Indica l’uomo nella sua integralità, tutto l’uomo, con i suoi umori, i suoi odori, la sua fisicità, i brandelli di tempo che lo spolpano e la miseria dei suoi limiti. Qualcosa di molto simile agli scalcinati personaggi dei drammi di Giovanni Testori, piuttosto che alle ieratiche figure di certa iconografia romantica. Tutto questo per dire che Dio tocca l’uomo nella sua realtà, nella condizione in cui è immerso. Un Dio che “assume su di sé la fatica e il peso della vita umana” e in cambio dona divinità. Uno scambio impari. In cui l’uomo ha tutto da guadagnare. Quello che interessa al vecchio Ratzinger è proprio far comprendere la posta in gioco. “Il Verbo si fece carne” è una di quelle verità a cui siamo così abituati da quasi non farci più caso. E invece, invita il Papa, sarebbe opportuno recuperare lo stupore di fronte ad un Mistero che è all’origine di ogni pretesa cristiana.



Bisognerebbe nuovamente “lasciarsi avvolgere dalla grandezza di questo evento” per cui “Dio, il vero Dio, Creatore di tutto” percorre le strade dell’uomo, entra nel tempo, e comunica la sua vita eterna. Nel 2000 visitavo uno degli eremi fondati da don Divo Barsotti, grande mistico del 900, tra le colline alle porte di Firenze. Curiosavo nelle vite dei monaci raccolti intorno al grande vecchio, in una vita dai ritmi e dai bisogni elementari. E in cucina, mentre ponevo domande presuntuose su Dio e il suo Volto, un giovanissimo monaco, alle prese con la pelatura delle pere per il dolce della sera, mi disse radioso che Cristo era con lui mentre sbucciava la frutta. Le sue mani tremavano mentre mi parlava. Non c’era esitazione, né timore, solo trepidazione per un Mistero che si faceva davanti ai suoi occhi, per un Dio che entrava in ogni situazione anche la più umile. 

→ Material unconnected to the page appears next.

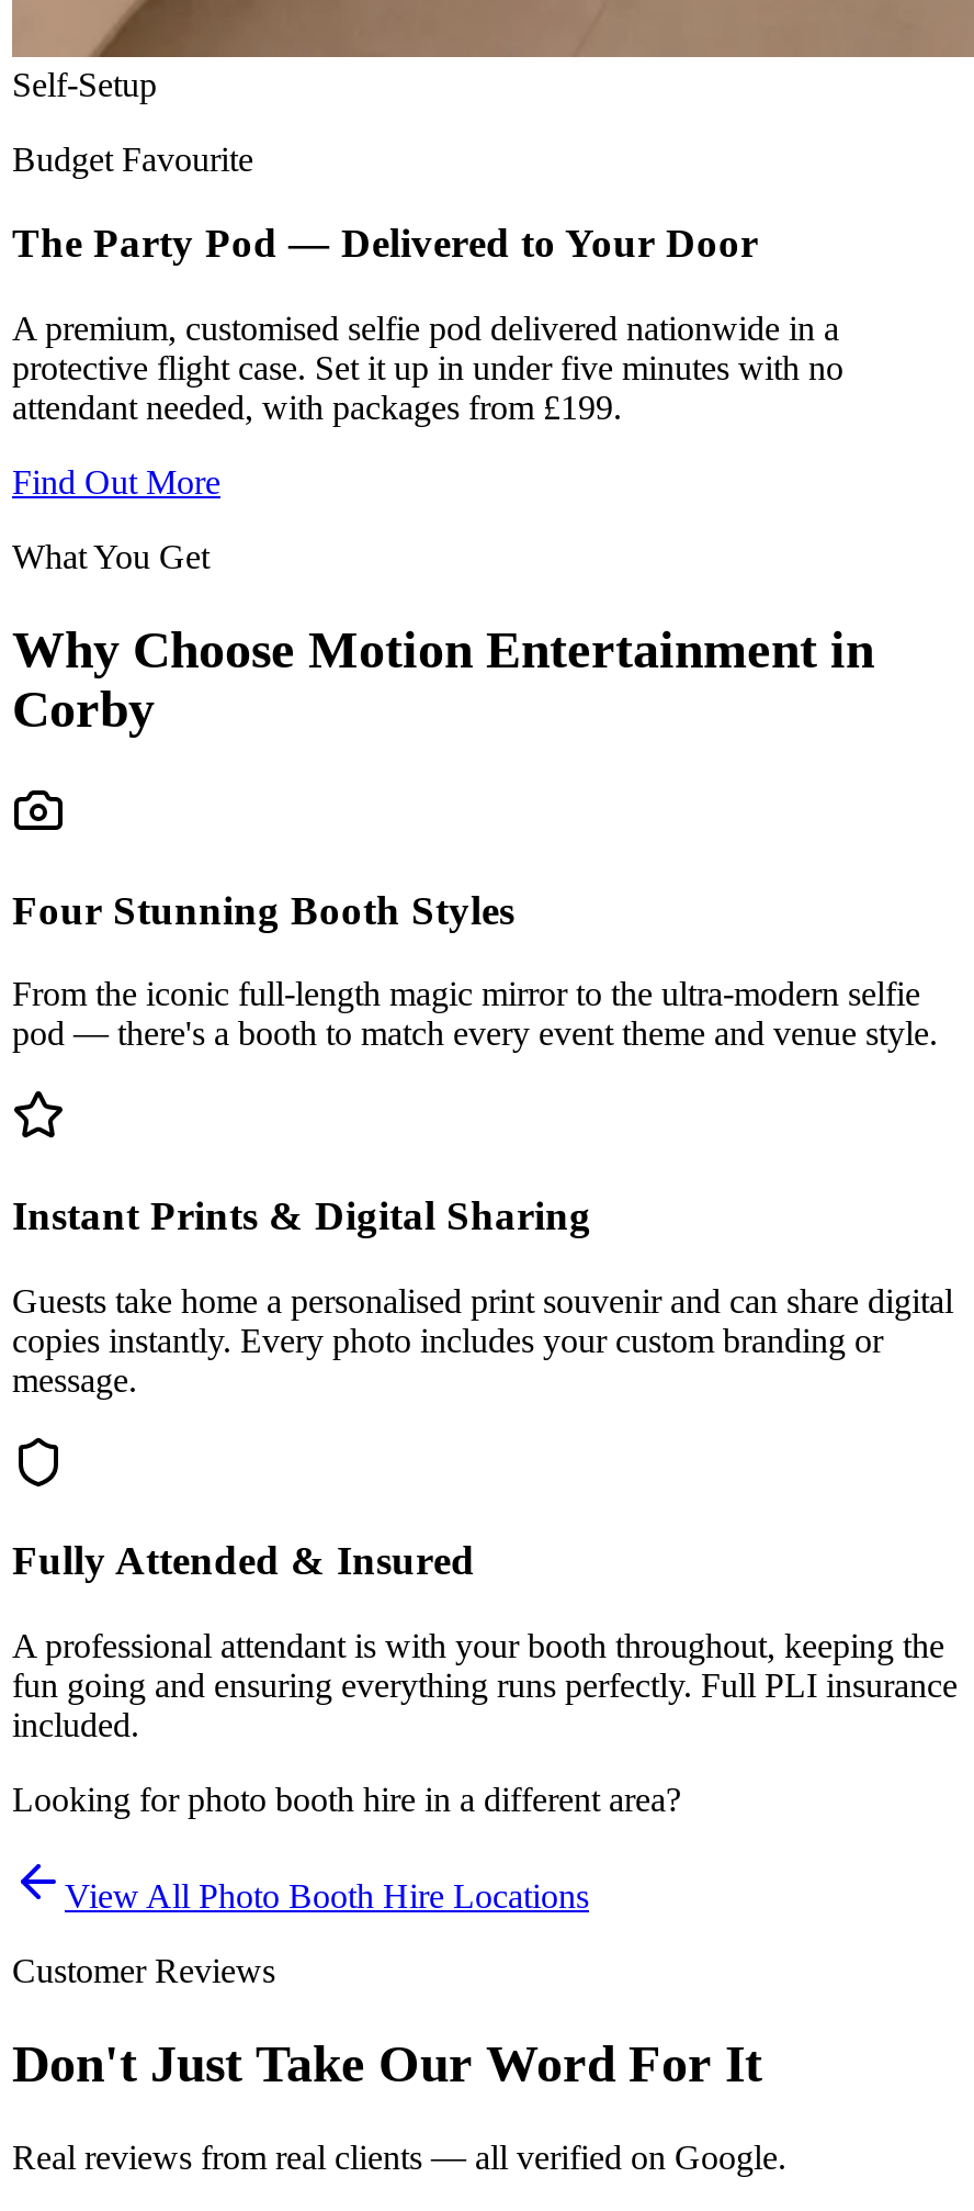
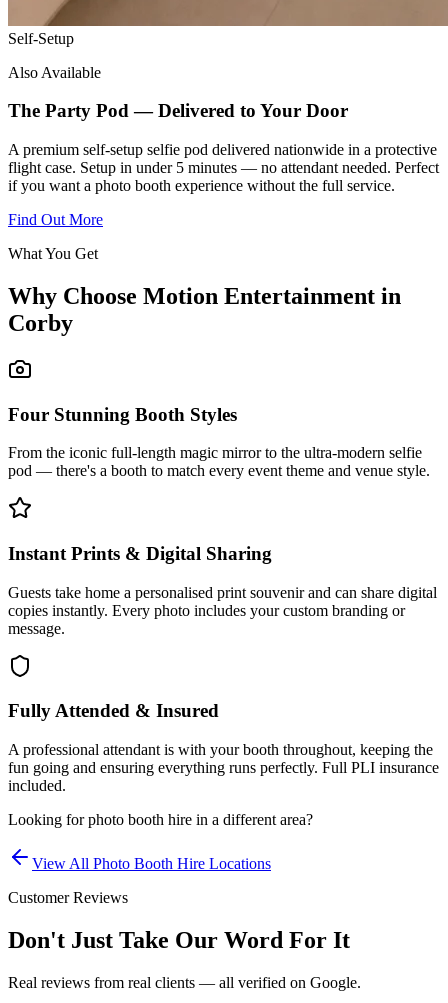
[12,140,253,177] Budget Favourite -> [8,64,101,81] Also Available
[12,310,843,426] A premium, customised selfie pod delivered nationwide in a | protective flight case. Set it up in under five minutes with no | attendant needed, with packages from £199. -> [8,141,439,194] A premium self-setup selfie pod delivered nationwide in a protective | flight case. Setup in under 5 minutes — no attendant needed. Perfect | if you want a photo booth experience without the full service.

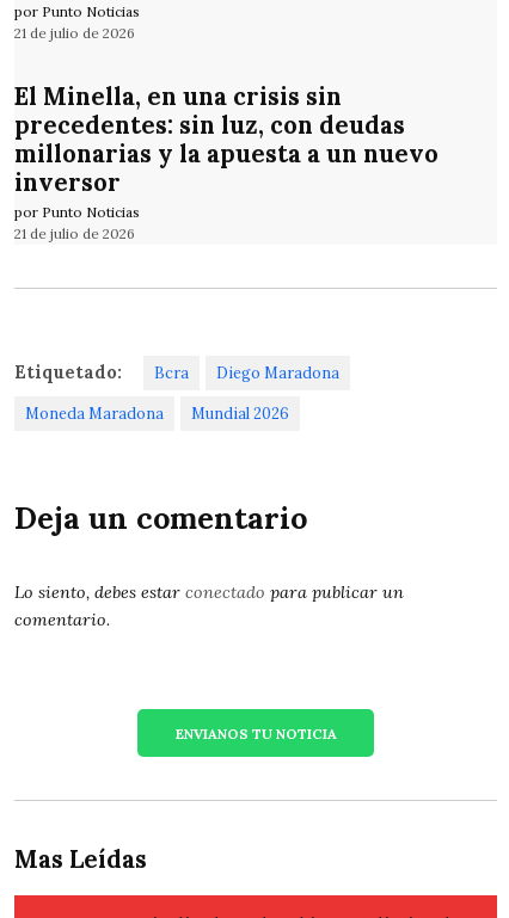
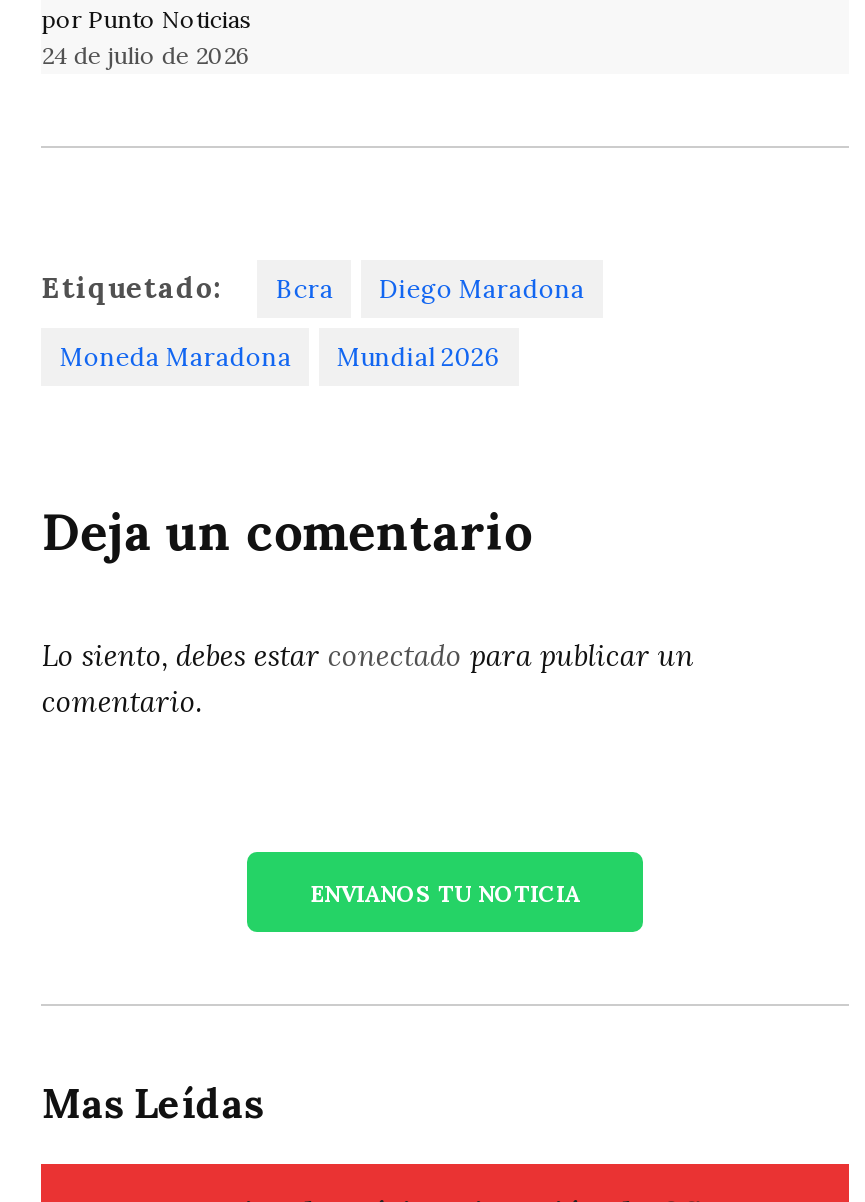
[15,24,439,242] 21 de julio de 2026 | El Minella, en una crisis sin | precedentes: sin luz, con deudas | millonarias y la apuesta a un nuevo | inversor | por Punto Noticias | 21 de julio de 2026 -> [42,40,250,70] 24 de julio de 2026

Incarnazione appunto. Qualche anno dopo mi è tornato alla mente quell’episodio leggendo il racconto della conversione del filosofo francese di origine ebraica, Fabrice Hadjadj, folgorato, nel refettorio dell’abbazia di Saint-Pierre a Solesmes, da un raggio di sole che giocava con il suo bicchiere colmo d’acqua. Quello che mi colpì era il fatto che Hadjadj aveva riconosciuto nella marca del bicchiere una memoria della sua infanzia, e che la contemplazione di quell’istante perfetto aveva rivelato il segno di un’altra infanzia, “quella che vede tutte le cose bagnate dalla tenerezza del Padre”.

Ancora incarnazione. Non so cosa Benedetto XVI avesse in mente oggi. Sono certa però che la coscienza che possiede della realtà è molto simile a quella del monaco e di Hadjadj. Ed è quello che vorrebbe per la sua chiesa: la consapevolezza di un dono bellissimo e gratuito fatto all’umanità da un Dio che non si limita a parlare tramite i profeti e le scritture, ma si immerge nella nostra vita.

Il Papa lo definisce “l’inaudito realismo dell’amore divino”: Dio che si fa veramente uomo, nasce dal ventre di Maria tra vischiosità e sangue, cresce con una mamma e un papà, ha degli amici, con cui mangia e beve, e poi dei discepoli, inizia la sua missione per finire sulla Croce. Il suo agire interroga la nostra fede e il suo realismo provoca. Benedetto XVI non vuole cristiani tiepidi, lo ha già dichiarato, ma neanche sentimentali o emotivi. Piuttosto uomini dalla fede reale, capaci di vivere il Vangelo nella concretissima vita.